Another strategy is "prior learning assessment," whereby students get college credit for on-the job and military training, volunteer experience, and hobbies. Credit is usually granted through placement tests, assessments of student portfolios, or according to the American Council on Education's recommendations. Some employers and colleges—like Starbucks and City University of Seattle—have struck up partnerships that allow employees to earn college credit for workplace training.
Career and Technical Education
After years of being pushed aside to free time for academics, career-focused learning is back. High schools, community colleges, and companies are banding together to help increase the opportunities students have to gain technical skills—often spurred by new state laws, like those in Texas and Georgia, that put a bigger emphasis on career and technical education.
Policymakers stress the economic benefits of CTE: Students with specialized training or skills find it easier to get hired in this tough labor market. Educators like that CTE can help get more students excited about math and science. Given that CTE and college preparation no longer have to be divergent paths, college costs are rising, and it remains hard for young people to find work, there's much less political opposition to career training than there used to be. The Next America recently profiled a majority-minority school in Georgia that illustrates this new vision for career and techinical education.
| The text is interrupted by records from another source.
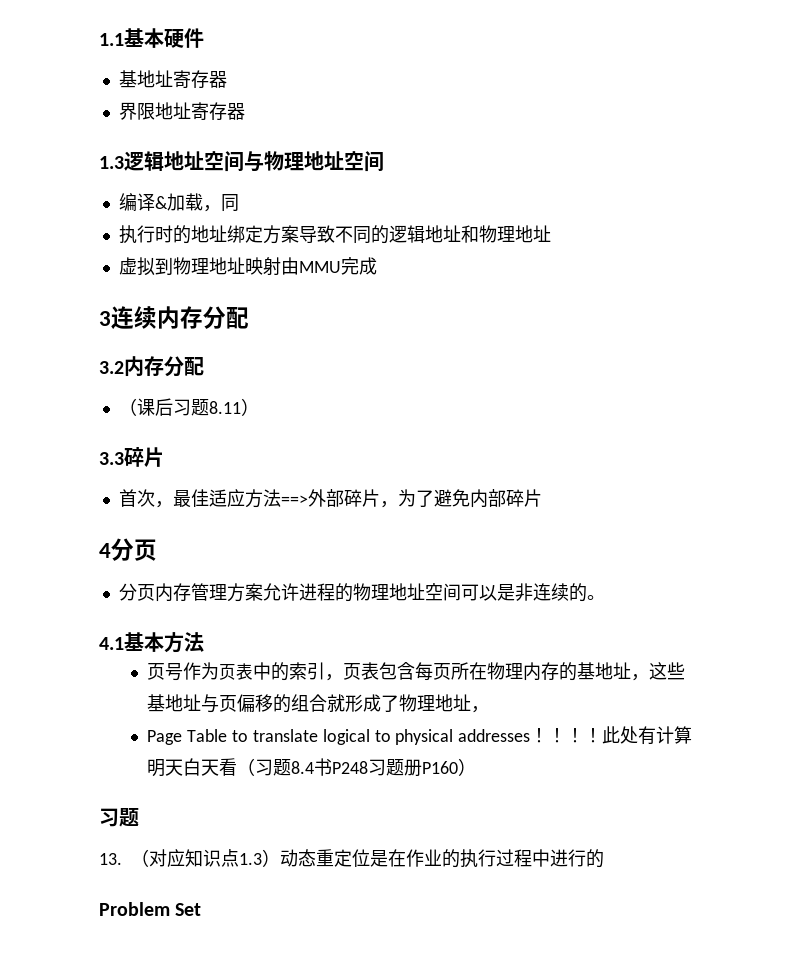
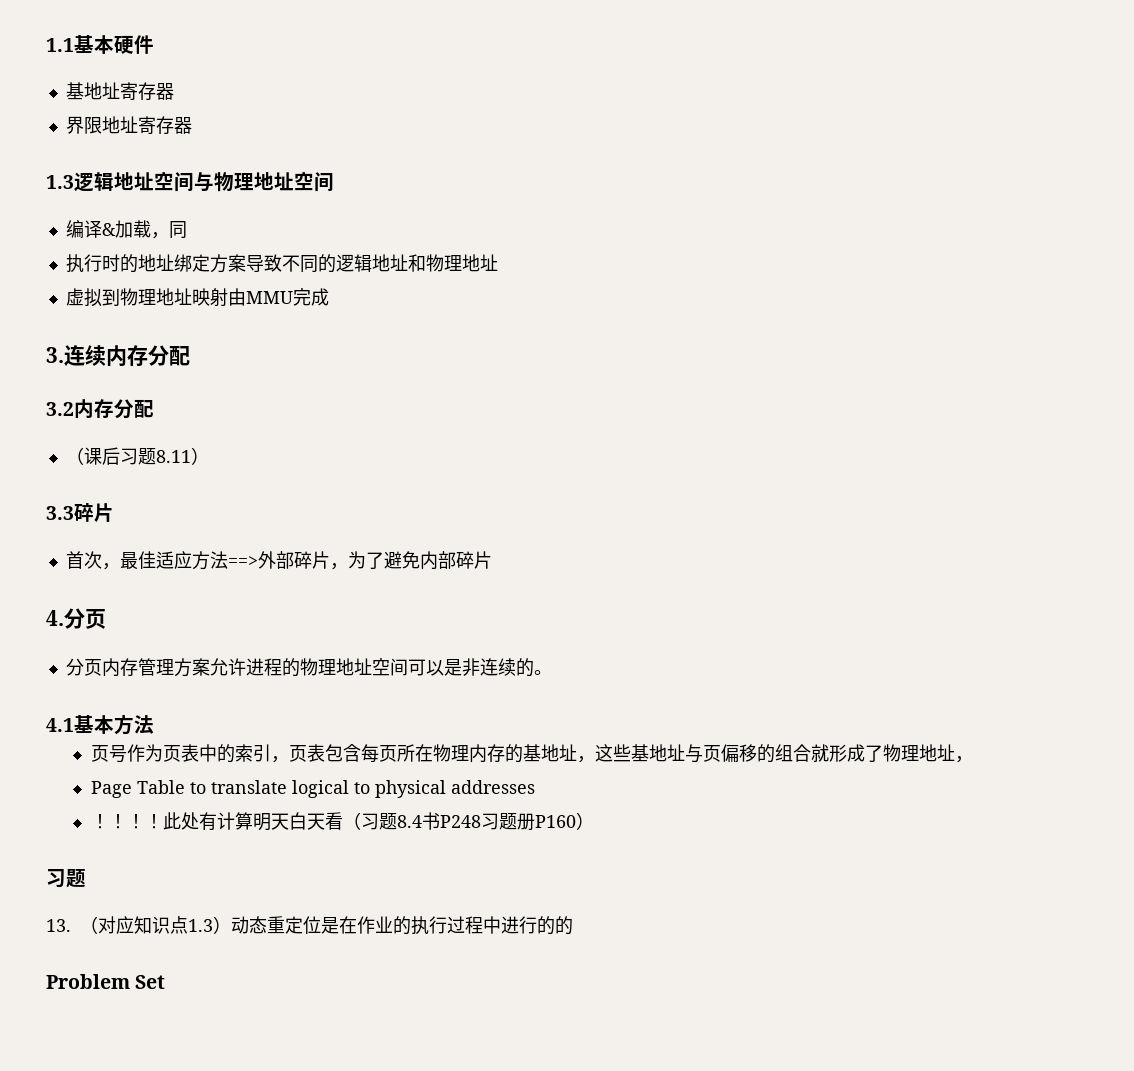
[99,311,111,326] 3 -> [46,347,64,363] 3.
[99,543,111,558] 4 -> [46,610,64,626] 4.
(531, 735) none -> (535, 787) //
(604, 858) none -> [555,916,573,935] 的

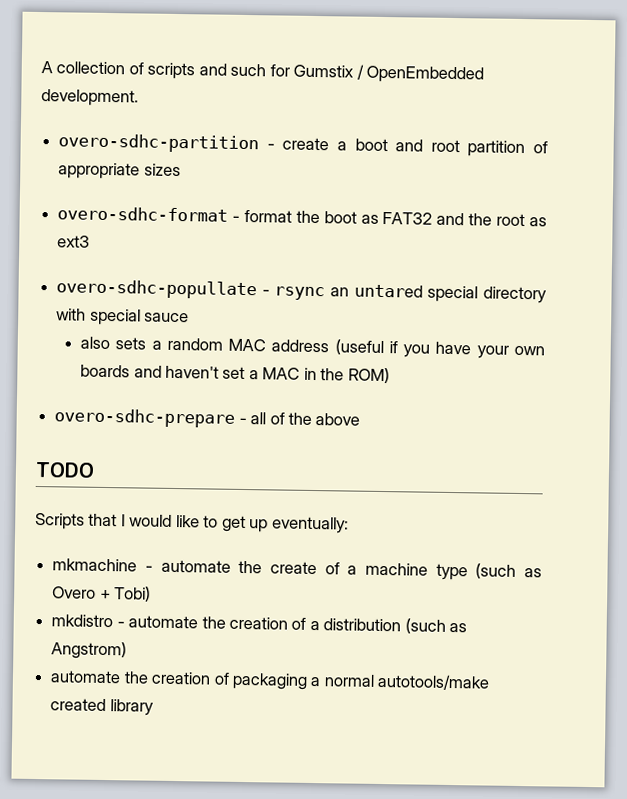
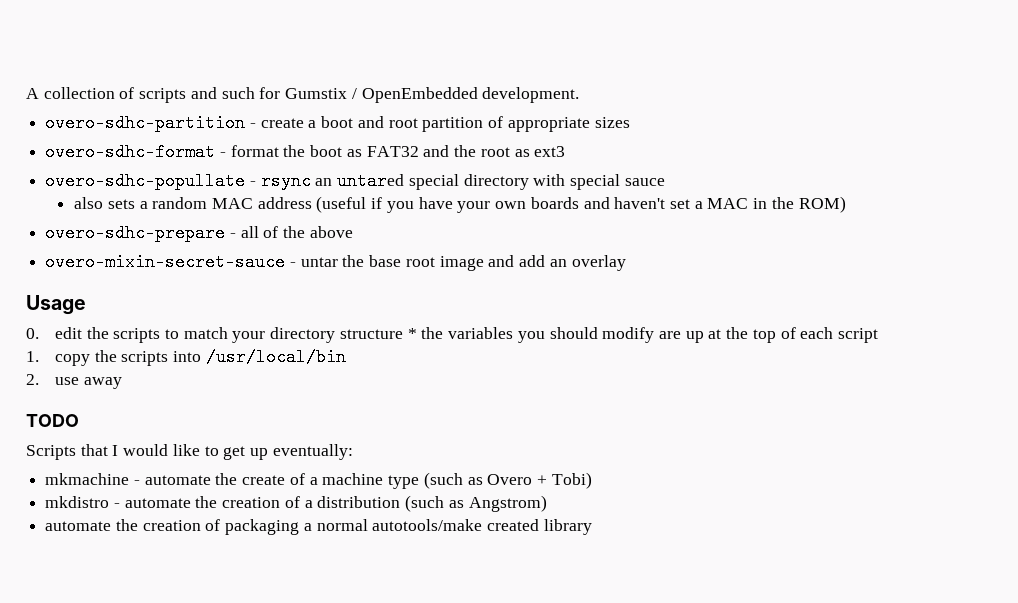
(361, 419) none -> [45,253,626,271] [26,295,86,315] [26,327,879,343] [26,348,346,366] [26,374,122,389] // overo-mixin-secret-sauce - untar the base root image and add an overlay // Usage // 0. edit the scripts to match your directory structure * the variables you should modify are up at the top of each script // 1. copy the scripts into /usr/local/bin // 2. use away

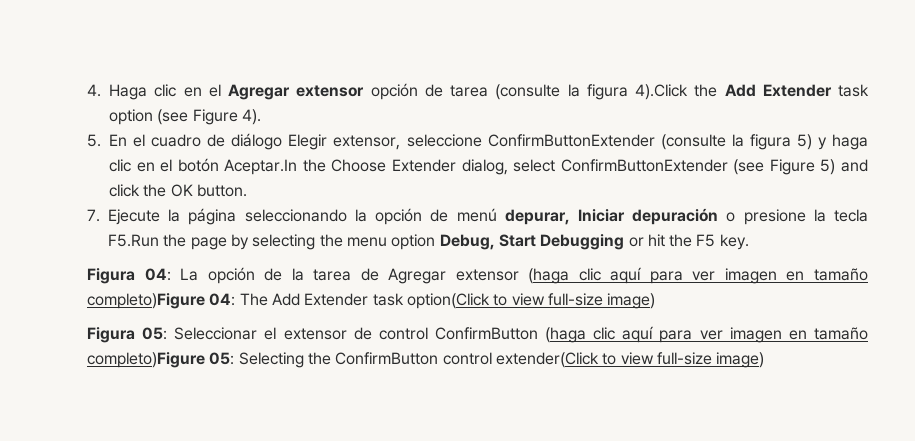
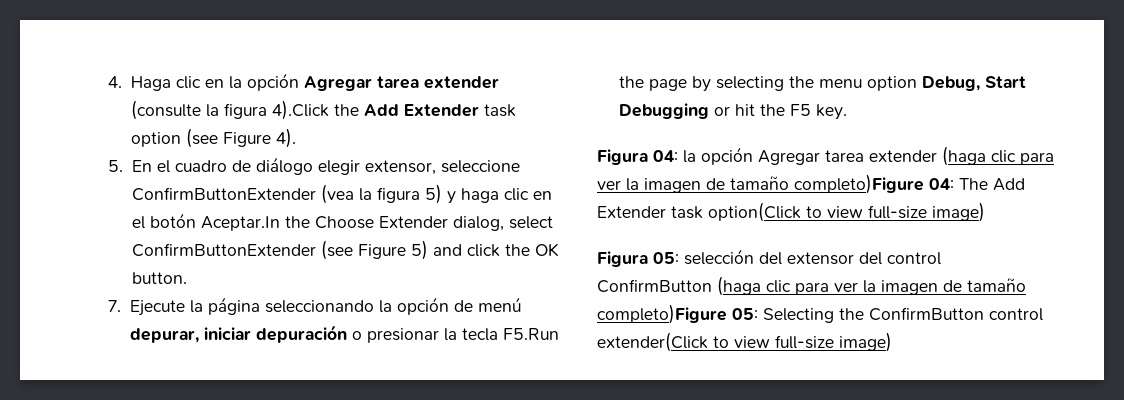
[208,83,488,100] el Agregar extensor opción de tarea -> [228,73,499,91] la opción Agregar tarea extender
[288,134,328,150] Elegir -> [317,160,360,175] elegir
[660,134,726,150] (consulte -> [320,184,354,204] (vea
[577,209,625,222] Iniciar -> [203,327,251,340] iniciar
[743,209,806,225] presione -> [366,328,439,343] presionar
[180,267,805,284] La opción de la tarea de Agregar extensor (haga clic aquí para ver imagen en -> [683,146,1054,166] [597,178,725,193] la opción Agregar tarea extender (haga clic para ver la imagen de
[174,327,372,340] Seleccionar el extensor de -> [684,249,882,265] selección del extensor del
[622,326,807,343] aquí para ver imagen en -> [795,280,962,295] para ver la imagen de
Seventy-one percent of students who graduated from college in 2012 carry student-loan debt, some as much as $49,000 for a four-year degree. A recent Harvard Institute of Politics poll found that 42 percent of students blame colleges and universities for rising college prices.
As outrage grows over America's student-debt burden that now exceeds $1 trillion, policymakers will likely continue to focus on making college more efficient and cost-effective, not on drumming up support for a major public reinvestment. While there's much colleges and universities can do to provide a better service—such as ensuring students who enroll don't drop out—the focus on performance ignores the main causes of the student-debt crisis. State and federal funding for higher education and financial aid has dropped radically since the 1980s, and today's college students are less well off than they used to be.
This year saw the beginnings of a backlash over the collection and storage of student data, including grades, contact information, and disciplinary records. Look no further than the furor over data-storage company inBloom. A recent Fordham University study found that most contracts between school districts and Web-based services lack privacy protections.
Schools and colleges have embraced data-driven software to help them track student progress. Proponents of data collection and analysis point out that federal and some state laws limit how children's educational records can be shared. But a whole lot of parents don't trust the government to keep data secure, or don't trust corporations not to abuse access to information about how individual minds work.